- [Task directions]
Repeat the span of the entries below that starts at the line with "width: 64px ->" and ends at the line with "left: 4px ->", nothing more. Skip the pictures.

- [Extracted data]
= = =

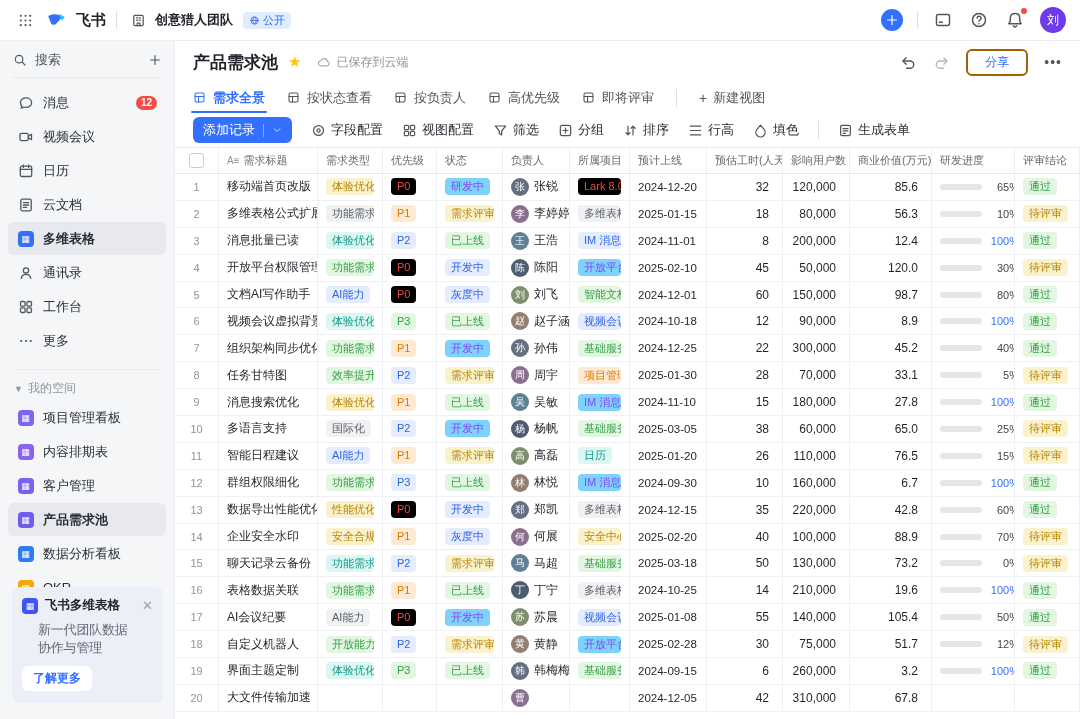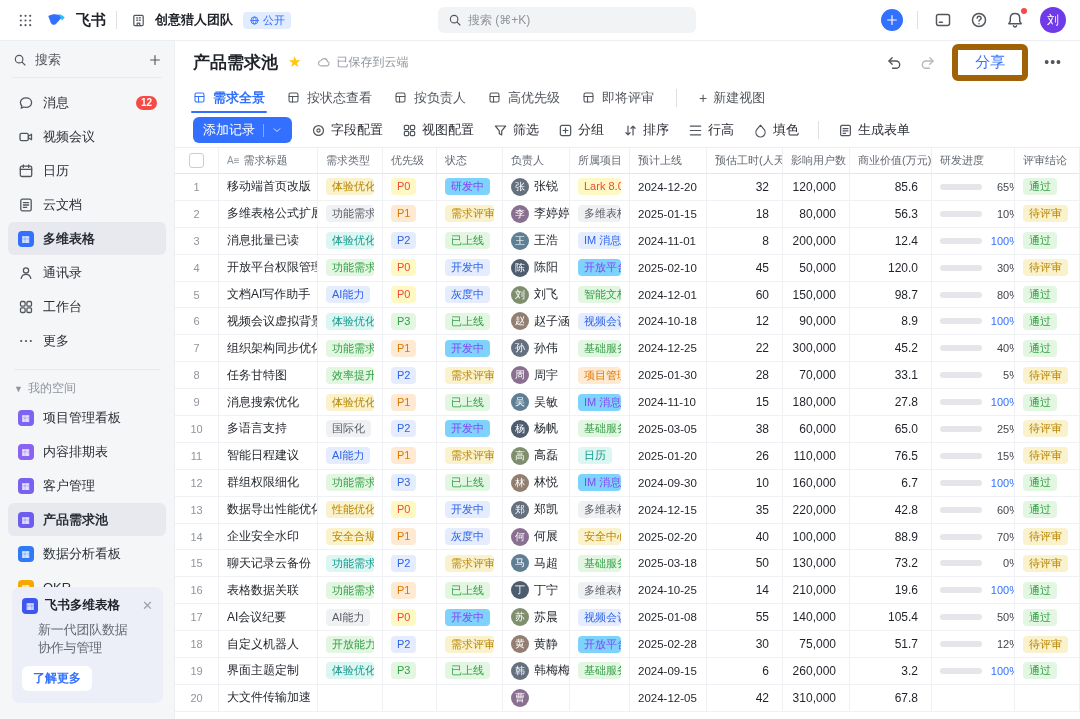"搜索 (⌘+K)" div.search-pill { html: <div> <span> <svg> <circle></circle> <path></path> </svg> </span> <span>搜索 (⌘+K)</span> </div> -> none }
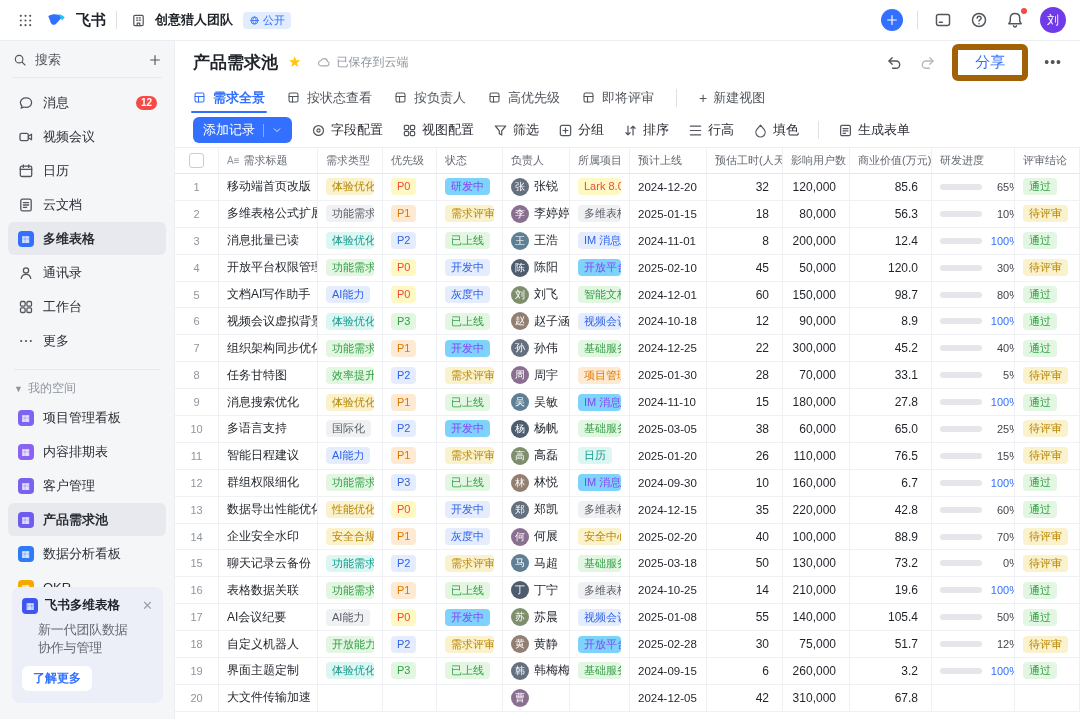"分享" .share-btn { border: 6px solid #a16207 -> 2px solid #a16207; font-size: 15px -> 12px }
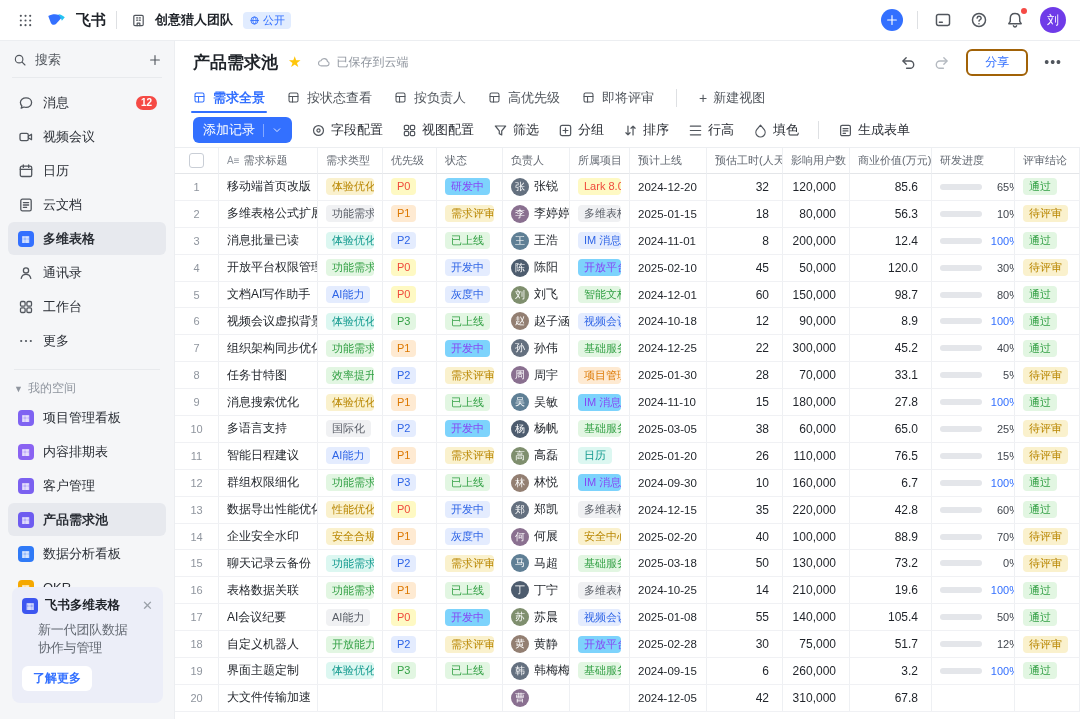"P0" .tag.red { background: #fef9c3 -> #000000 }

= = =

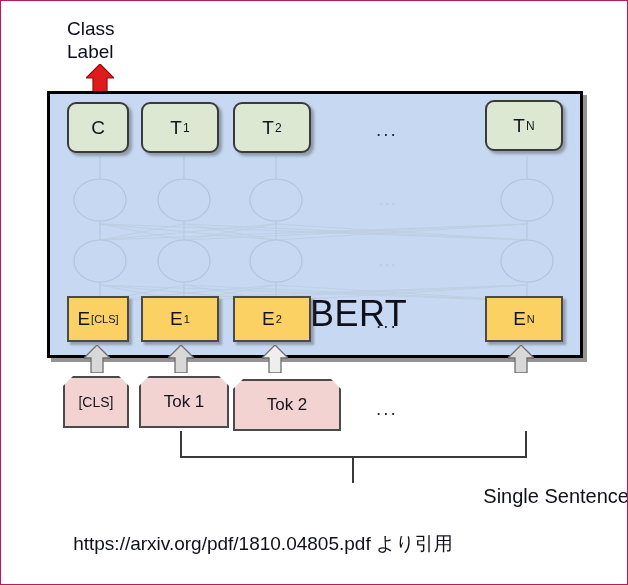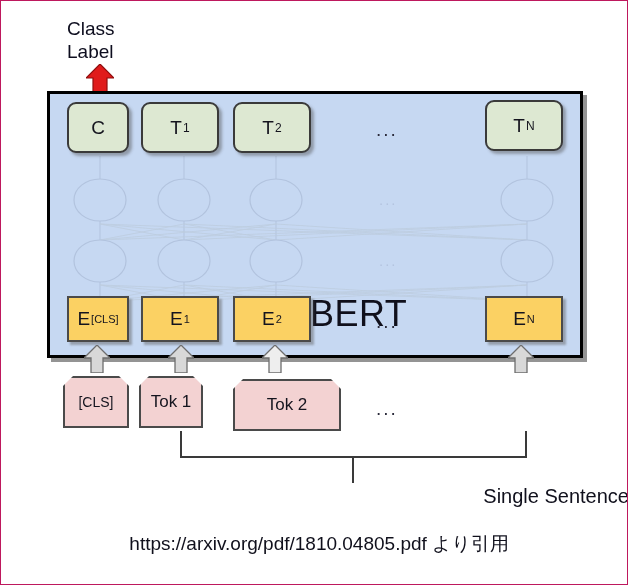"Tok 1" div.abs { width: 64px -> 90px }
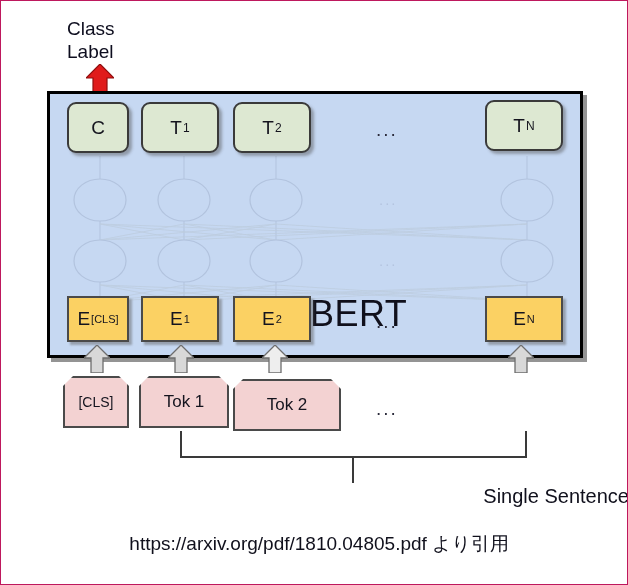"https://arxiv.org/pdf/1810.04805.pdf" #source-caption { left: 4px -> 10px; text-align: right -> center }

= = =

- [Response]
"Tok 1" div.abs { width: 64px -> 90px }
"https://arxiv.org/pdf/1810.04805.pdf" #source-caption { left: 4px -> 10px; text-align: right -> center }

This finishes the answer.